I believe that all PhD holders should be given a level playing ground when it comes to filling academic positions regardless of where you had your PhD. The content of your dissertation and what you learnt during this program are the most important.
“Why do hiring committees appear to favour graduates from big-league universities?” The article asks, but doesn’t really answer, this question.
One answer is because, depending on the university of course, these hiring committees are themselves composed of Ivy League, or at least American university grads. So this is actually a continuing cycle.
#QueensU
I do not think that “begs the question” means what you think it does.
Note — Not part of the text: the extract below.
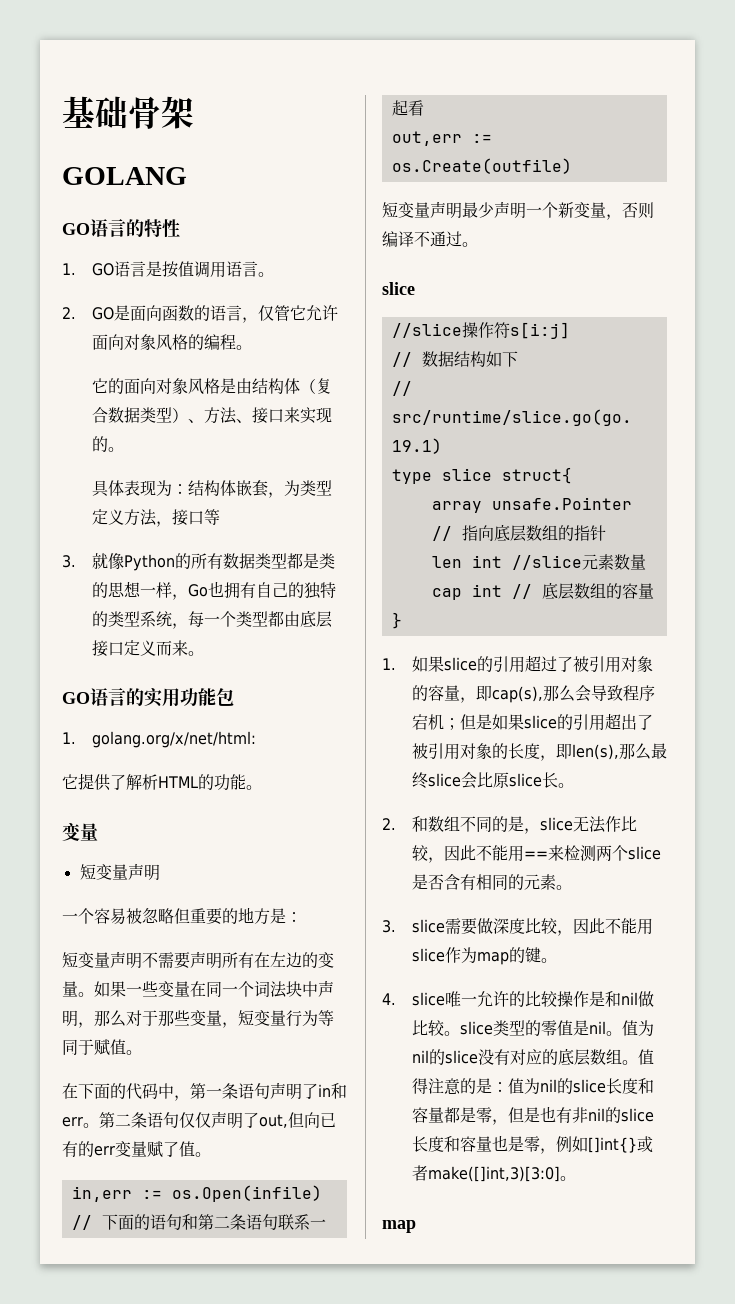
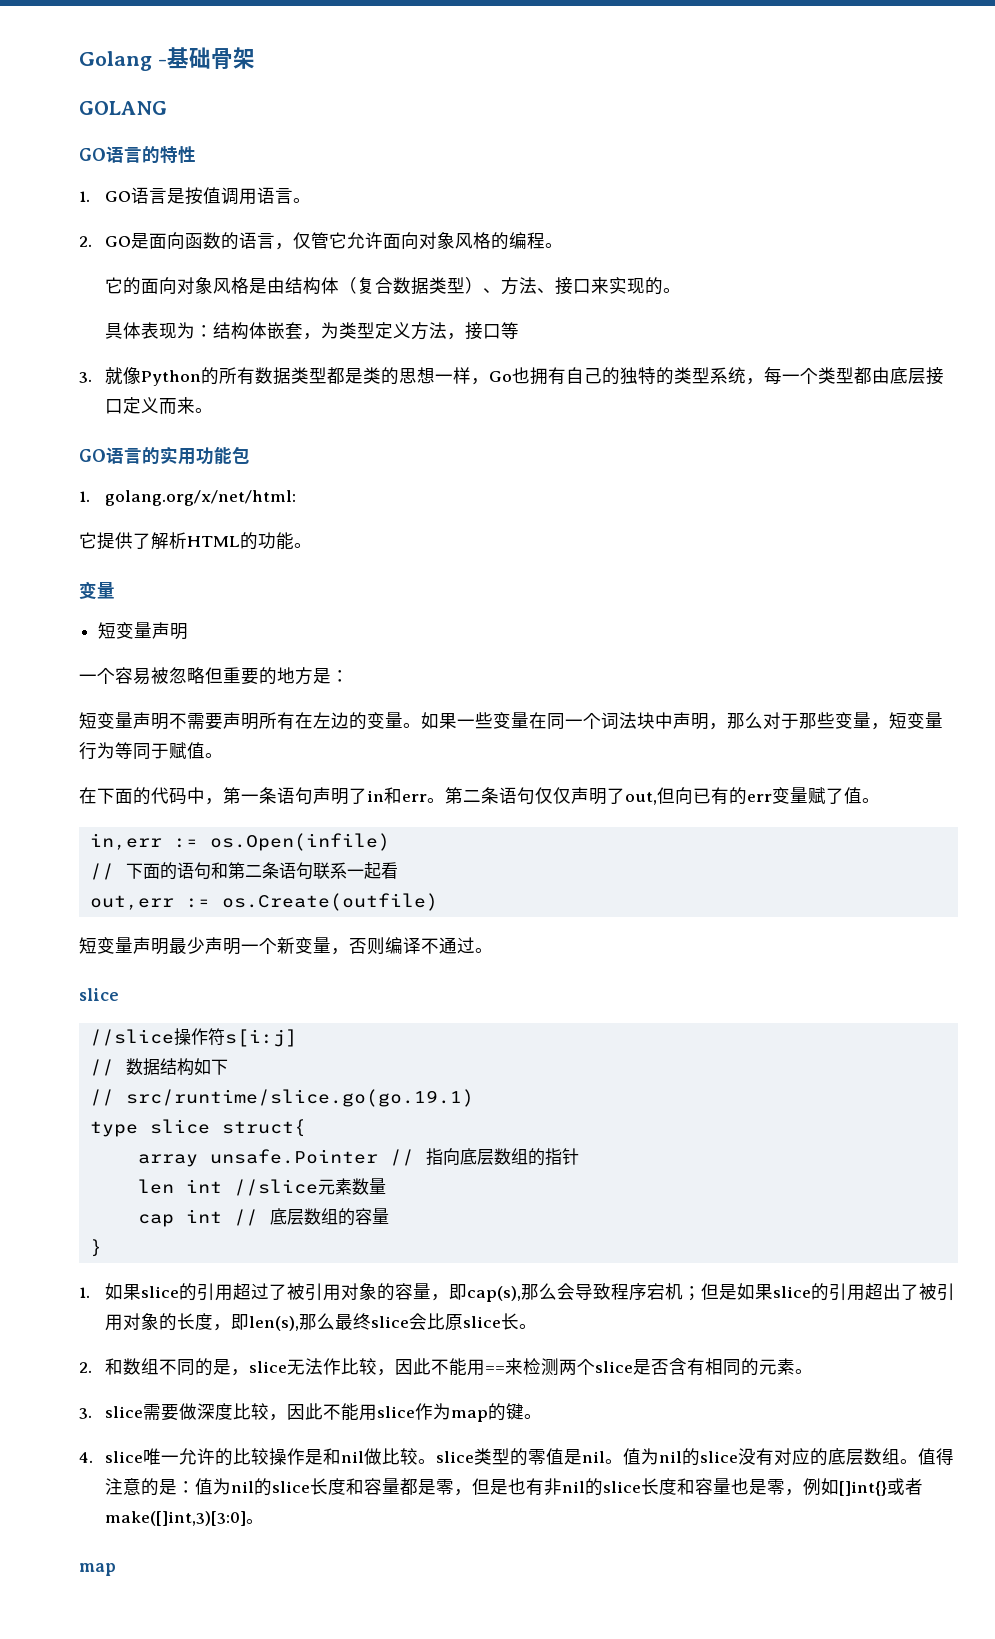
(62, 112) none -> [79,51,167,71] Golang -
Some excellent points here Christine. Thank you for writing this piece. Though I appreciate your article, I wonder how we perpetuate the power and privilege of the academy. Looking at CV’s in the way you suggest may be a start, but it’s still a colonial way of looking at the prestige one amasses in the university. Looking at the award prestige and teaching experience of candidates may be relevant in some respects, but Indigenous candidates continue to be overlooked for positions through the methods you suggest as improvements. As Indigenous people, we often look at teaching and learning in a completely different way than our settler friends and allies. I think we have a lot of work to do to look much deeper at decolonizing the university. Many Indigenous candidates struggle to gain access to the academy for many reasons. Though we’re making baby steps in hiring of Indigenous faculty, we need to rethink the tenure process, as well as the “publish or perish” paradigm so entrenched in the academic world. As I said, I really appreciate what you have written here, but I wanted to respectfully bring a decolonizing approach to your article. Chi Miigwech Christine!